==== Recorded information

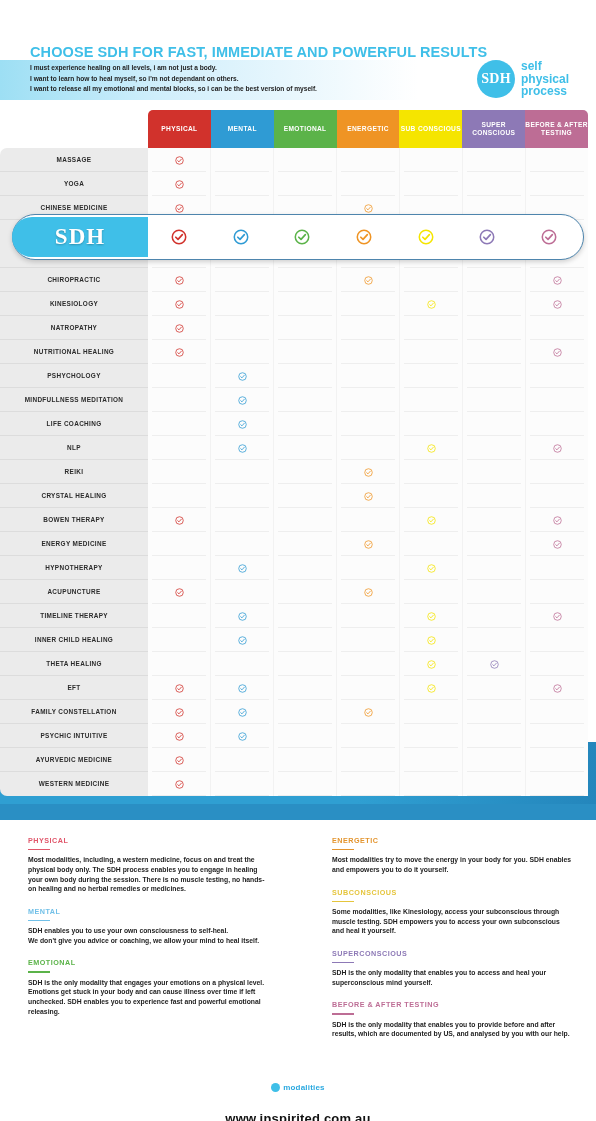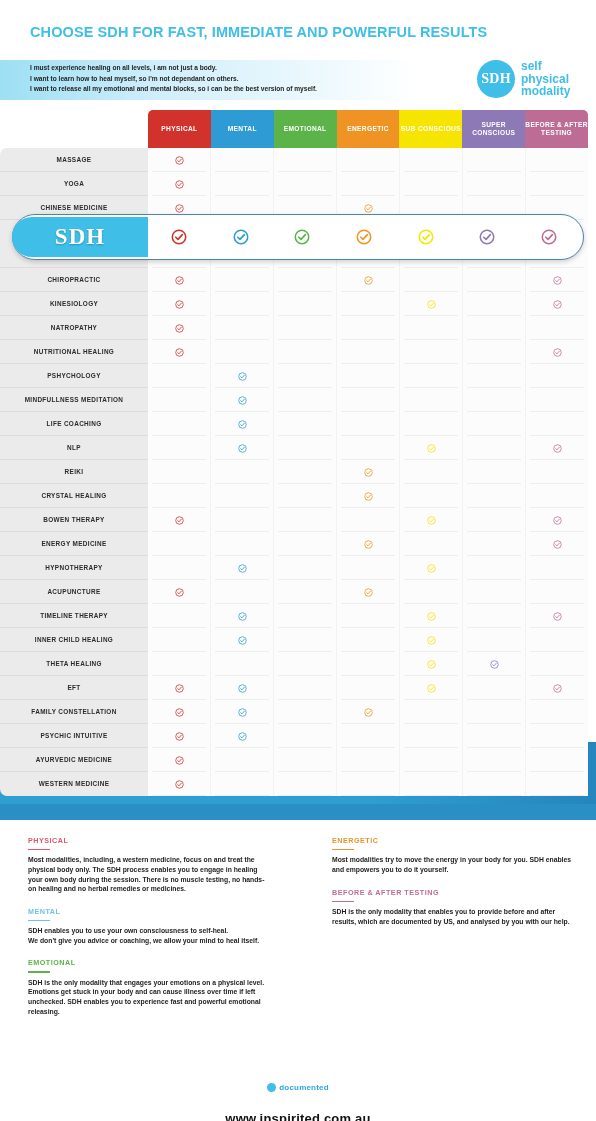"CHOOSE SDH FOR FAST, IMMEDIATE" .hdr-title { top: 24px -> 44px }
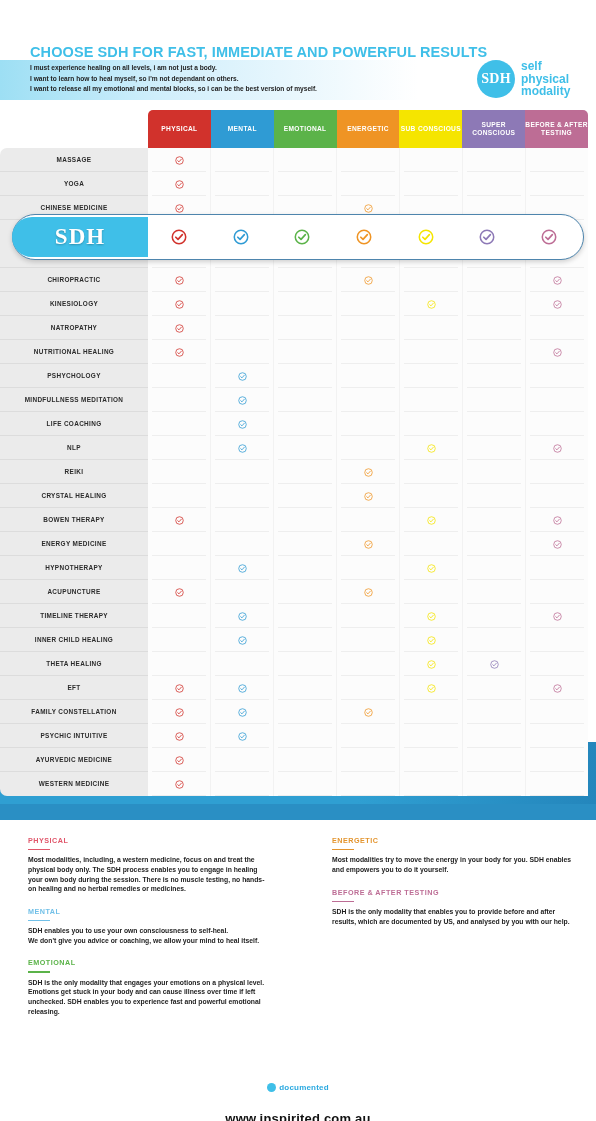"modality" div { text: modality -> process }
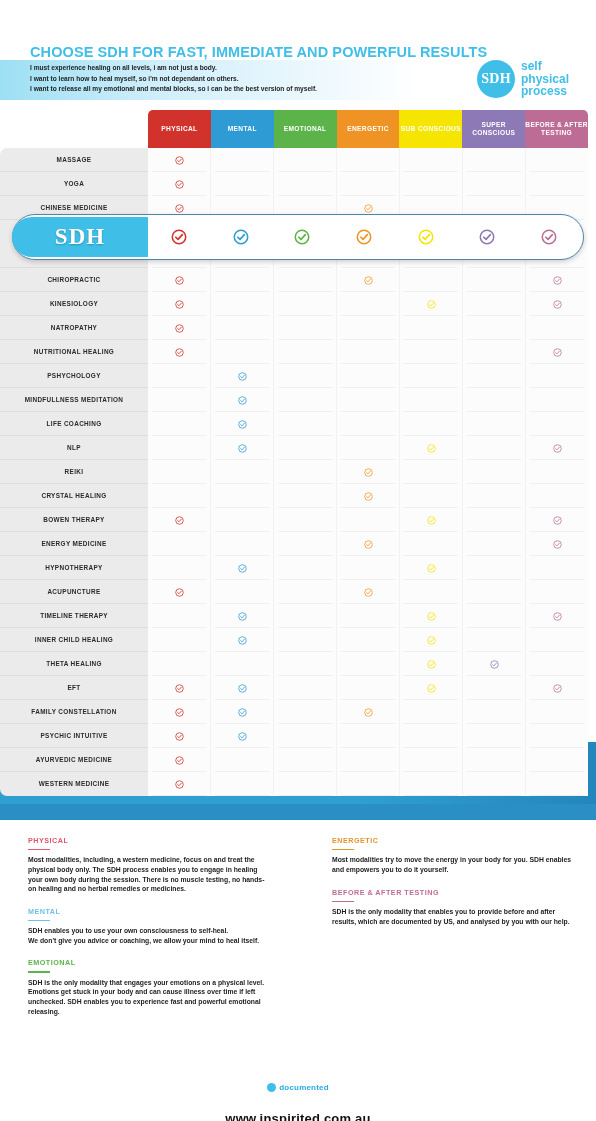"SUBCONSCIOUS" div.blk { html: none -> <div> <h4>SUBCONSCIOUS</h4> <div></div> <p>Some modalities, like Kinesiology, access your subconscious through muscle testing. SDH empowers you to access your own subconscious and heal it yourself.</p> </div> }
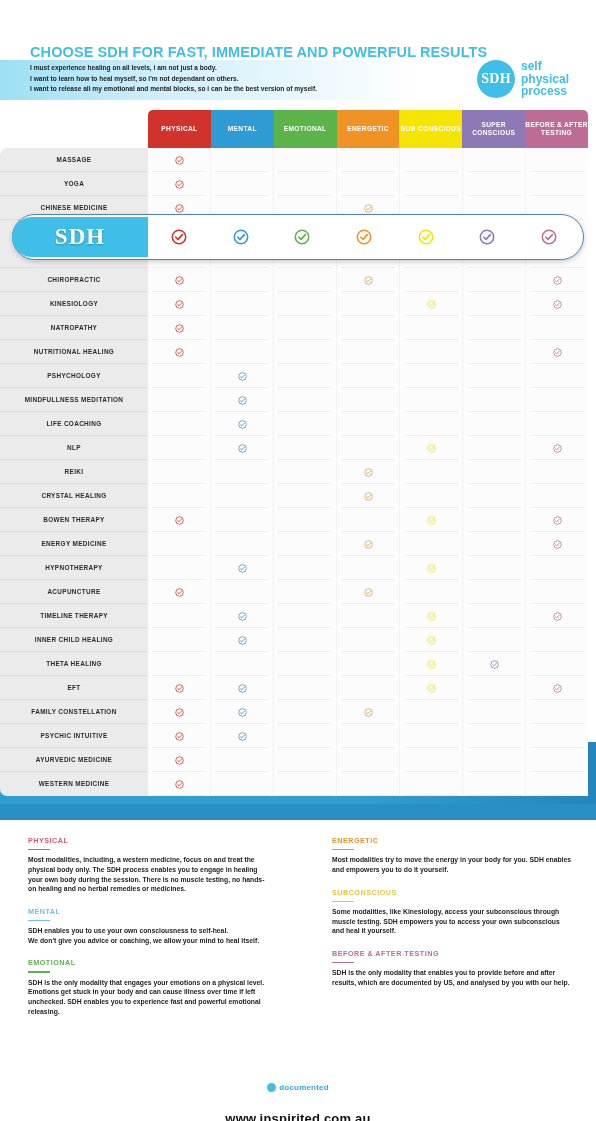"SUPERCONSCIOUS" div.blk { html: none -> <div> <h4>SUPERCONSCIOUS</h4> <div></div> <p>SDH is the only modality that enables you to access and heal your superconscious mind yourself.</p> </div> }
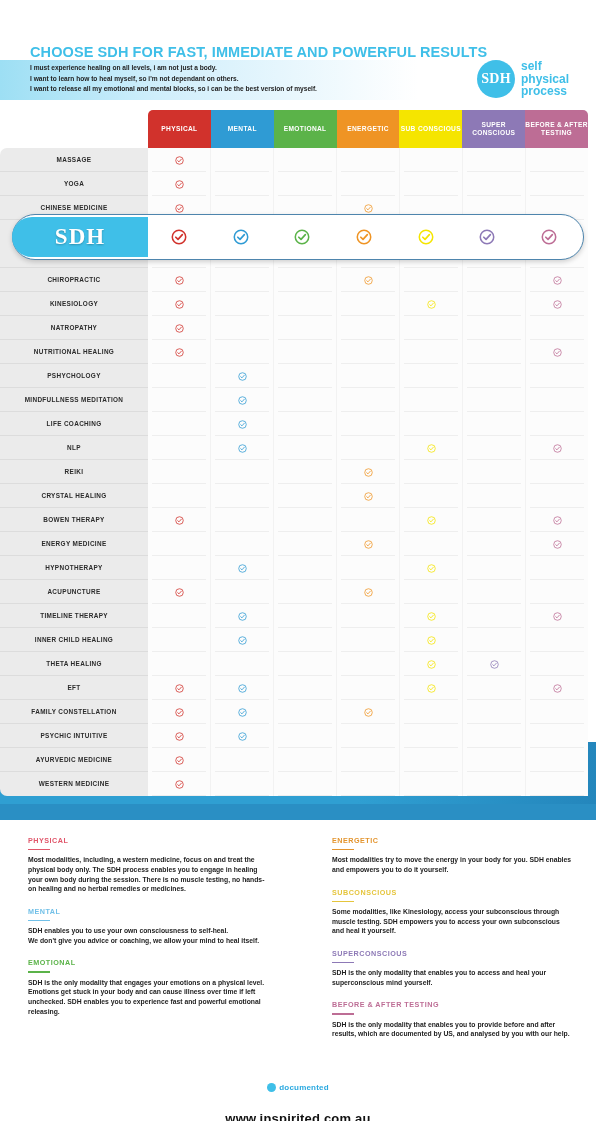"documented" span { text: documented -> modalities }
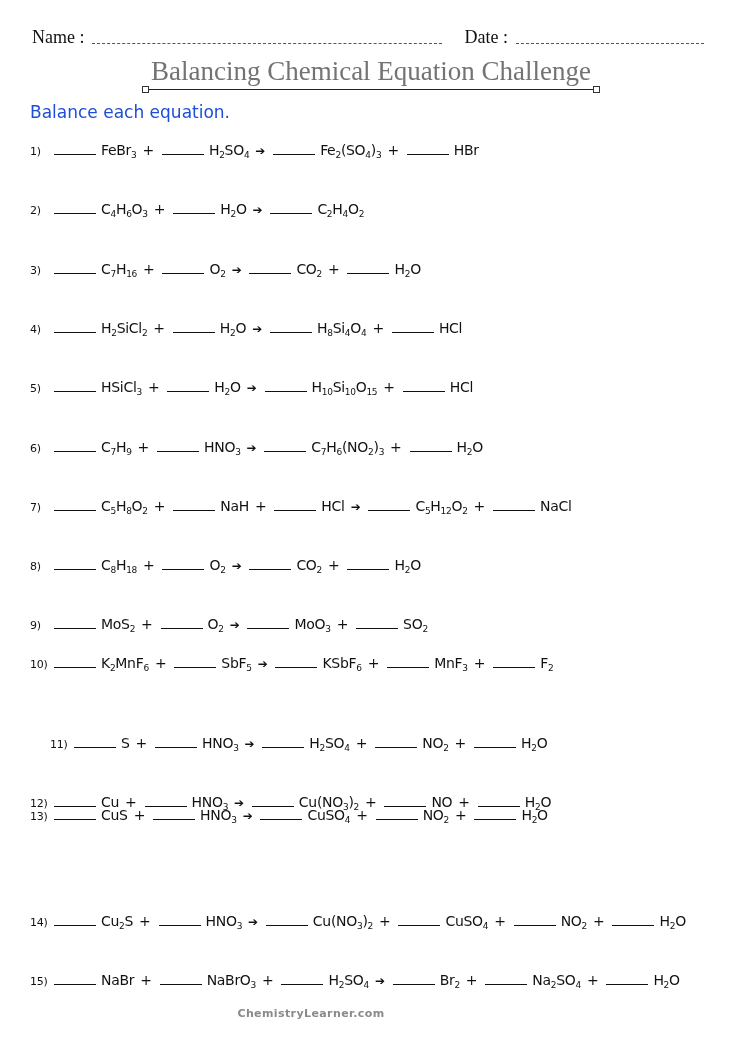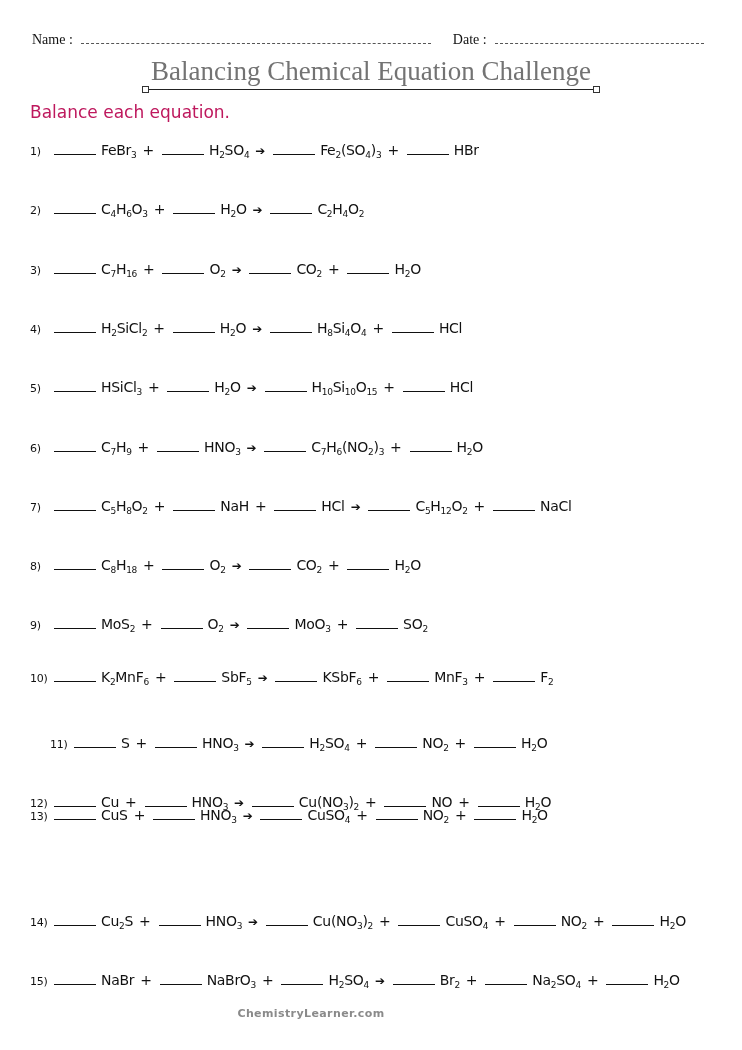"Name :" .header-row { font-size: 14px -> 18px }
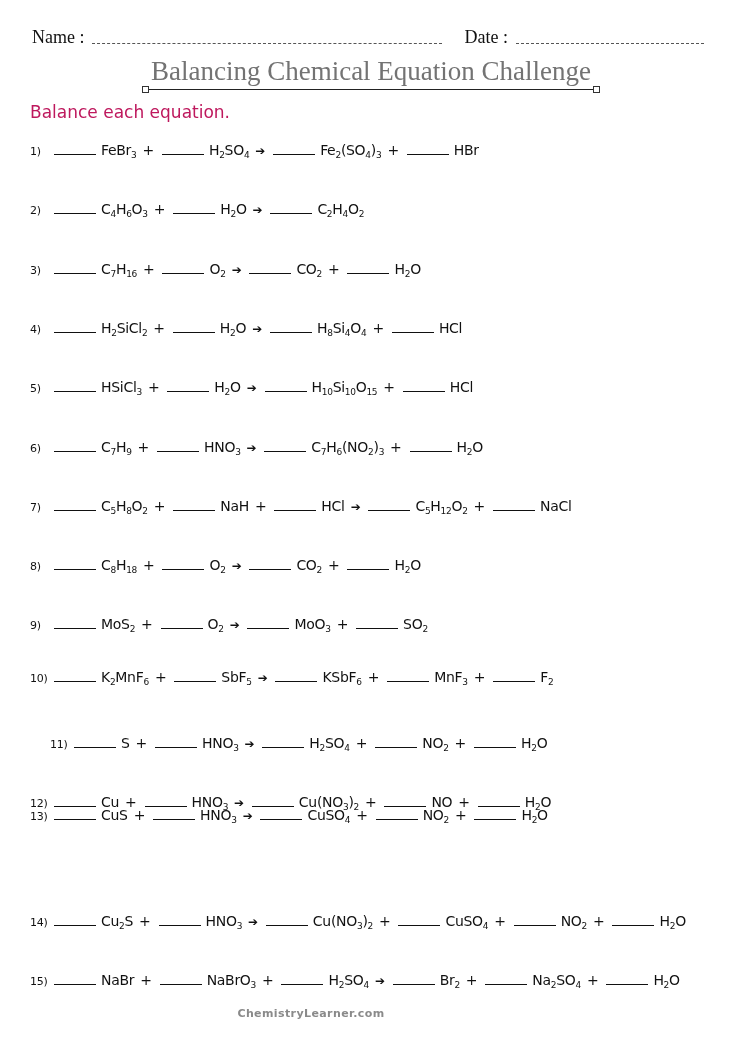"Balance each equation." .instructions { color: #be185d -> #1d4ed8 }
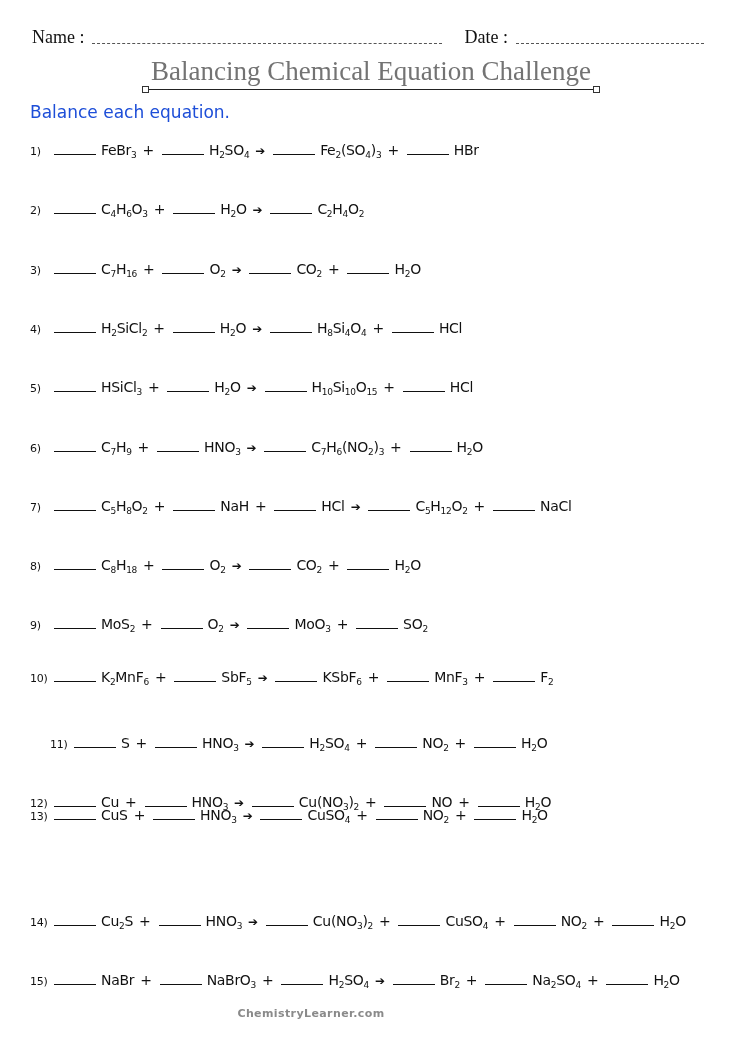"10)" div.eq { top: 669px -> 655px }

========

Work instruction:
Your reply should be the entries above, repeated exactly and free of pictures.

Task result:
"CHOOSE SDH FOR FAST, IMMEDIATE" .hdr-title { top: 24px -> 44px }
"modality" div { text: modality -> process }
"SUBCONSCIOUS" div.blk { html: none -> <div> <h4>SUBCONSCIOUS</h4> <div></div> <p>Some modalities, like Kinesiology, access your subconscious through muscle testing. SDH empowers you to access your own subconscious and heal it yourself.</p> </div> }
"SUPERCONSCIOUS" div.blk { html: none -> <div> <h4>SUPERCONSCIOUS</h4> <div></div> <p>SDH is the only modality that enables you to access and heal your superconscious mind yourself.</p> </div> }
"documented" span { text: documented -> modalities }
"Name :" .header-row { font-size: 14px -> 18px }
"Balance each equation." .instructions { color: #be185d -> #1d4ed8 }
"10)" div.eq { top: 669px -> 655px }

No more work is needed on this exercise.